Proceedings.International Conference on Parallel Architectures and Compilation Techniques (2002)
Sept. 22, 2002 to Sept. 25, 2002
Daniel Ortega , Universidad Politécnica de Cataluña
Eduard Ayguadé , Universidad Politécnica de Cataluña
Jean-Loup Baer , University of Washington
Mateo Valero , Universidad Politécnica de Cataluña
Ever increasing memory latencies and deeper pipelines push memory farther from the processor. Prefetching techniques aim is to bridge these two gaps by fetching data in advance to both the L1 cache and the register file. Our main contribution in this paper is a hybrid approach to the prefetching problem that combines both software and hardware prefetching in a cost-effective way by needing very little hardware support and impacting minimally the design of the processor pipeline.
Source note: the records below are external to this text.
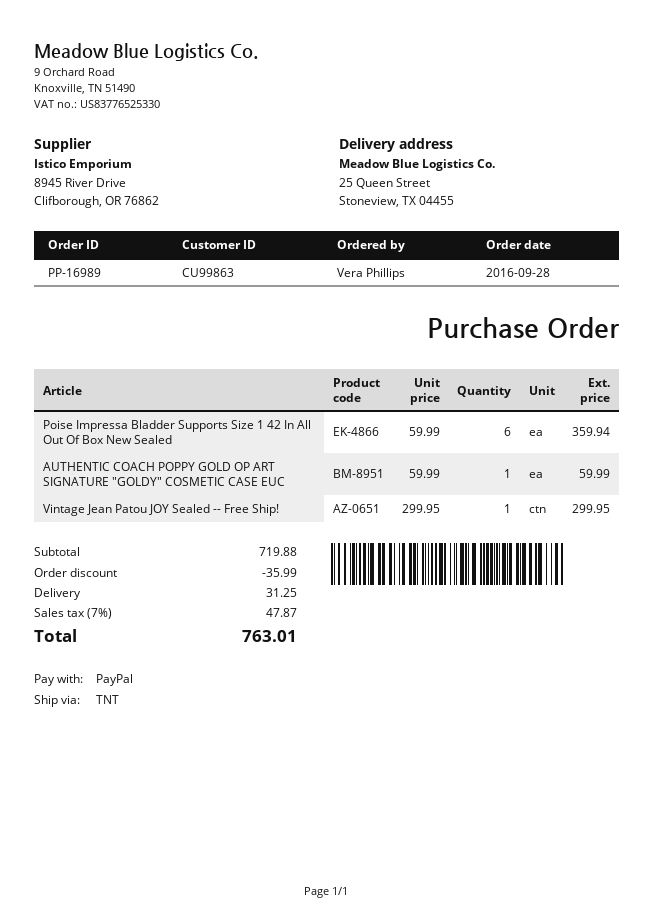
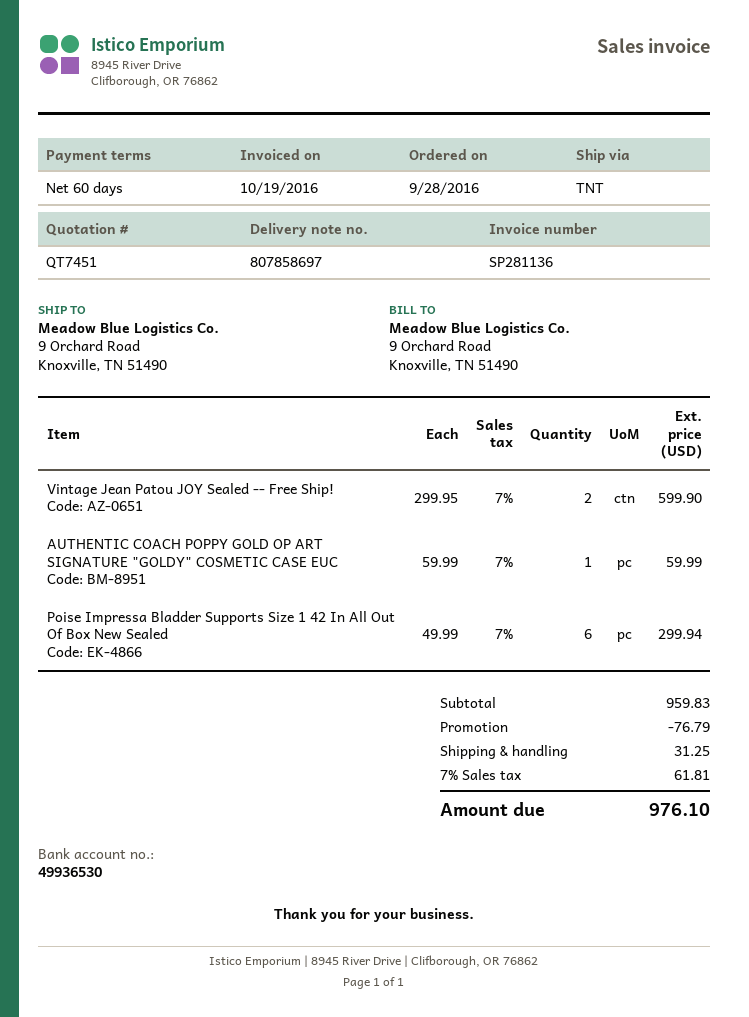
ship to: 25 Queen Street, Stoneview, TX 04455 -> 9 Orchard Road, Knoxville, TN 51490
Poise Impressa Bladder Supports Size 1 42 In All Out Of Box New Sealed: 6 x 59.99 = 359.94 -> 6 x 49.99 = 299.94
Vintage Jean Patou JOY Sealed -- Free Ship!: 1 x 299.95 = 299.95 -> 2 x 299.95 = 599.90
subtotal: 719.88 -> 959.83
discount: 35.99 -> 76.79
tax: 7% = 47.87 -> 7% = 61.81
total: 763.01 -> 976.10

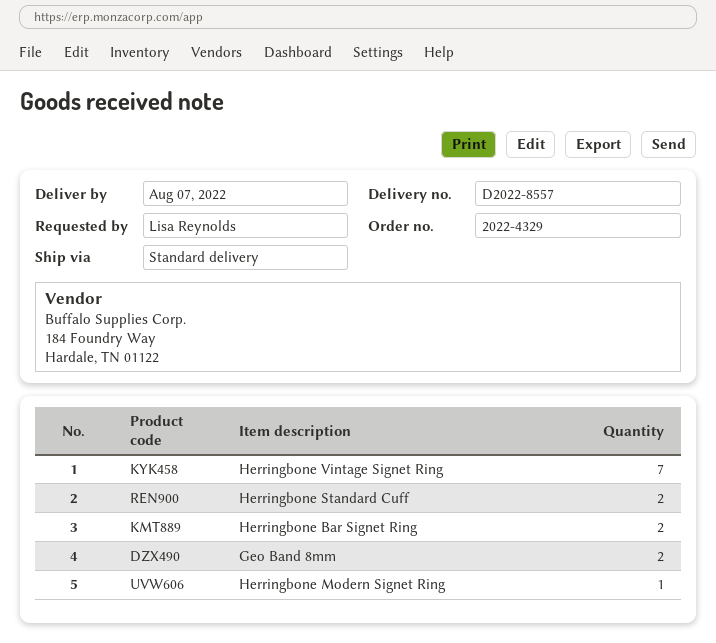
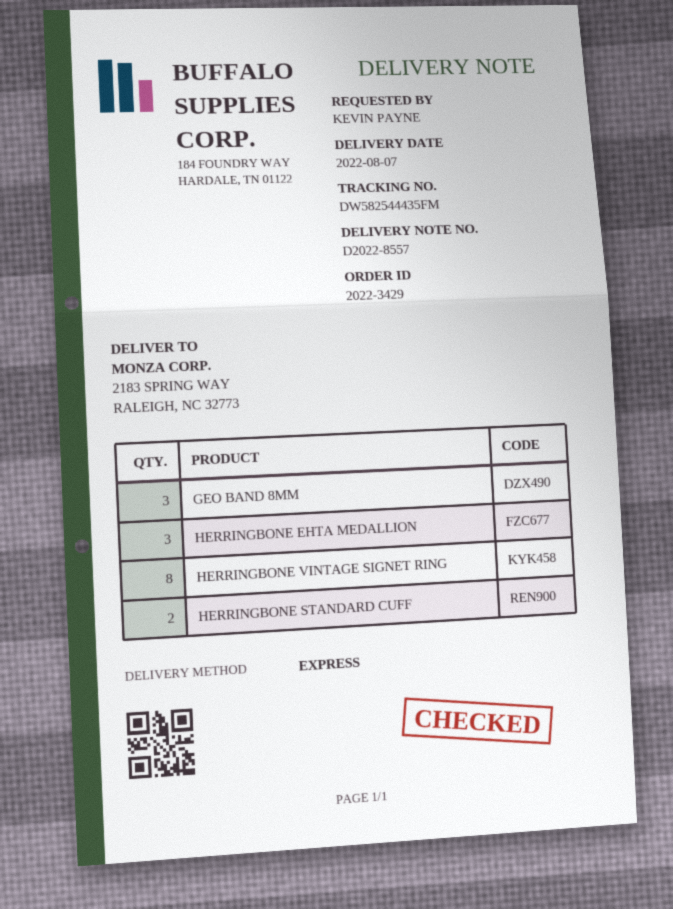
order number: 2022-4329 -> 2022-3429
ordered by: Lisa Reynolds -> KEVIN PAYNE
shipping method: standard -> express
Herringbone Vintage Signet Ring: 7 -> 8
Herringbone Bar Signet Ring: 2 -> none
Geo Band 8mm: 2 -> 3
Herringbone Modern Signet Ring: 1 -> none
HERRINGBONE EHTA MEDALLION: none -> 3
The prefetcher is built on-top of a static memory instruction bypassing, which is in charge of bringing prefetched values in the register file. In this paper we also present a thorough analysis of the limits of both prefetching and memory instruction bypassing. We also compare our prefetching technique with a prior speculative proposal that attacked the same problem, and we show that at much lower cost, our hybrid solution is better than a realistic implementation of speculative prefetching and bypassing. In average, our hybrid implementation achieves a 13% speed-up improvement over a version with software prefetching in a subset of numerical applications and an average of 43% over a version with no software prefetching (achieving up to a 102% for specific benchmarks).
J. Baer, M. Valero, D. Ortega and E. Ayguadé, "Cost-Effective Compiler Directed Memory Prefetching and Bypassing," Proceedings.International Conference on Parallel Architectures and Compilation Techniques(PACT), Charlottesville, Virginia, 2002, pp. 189.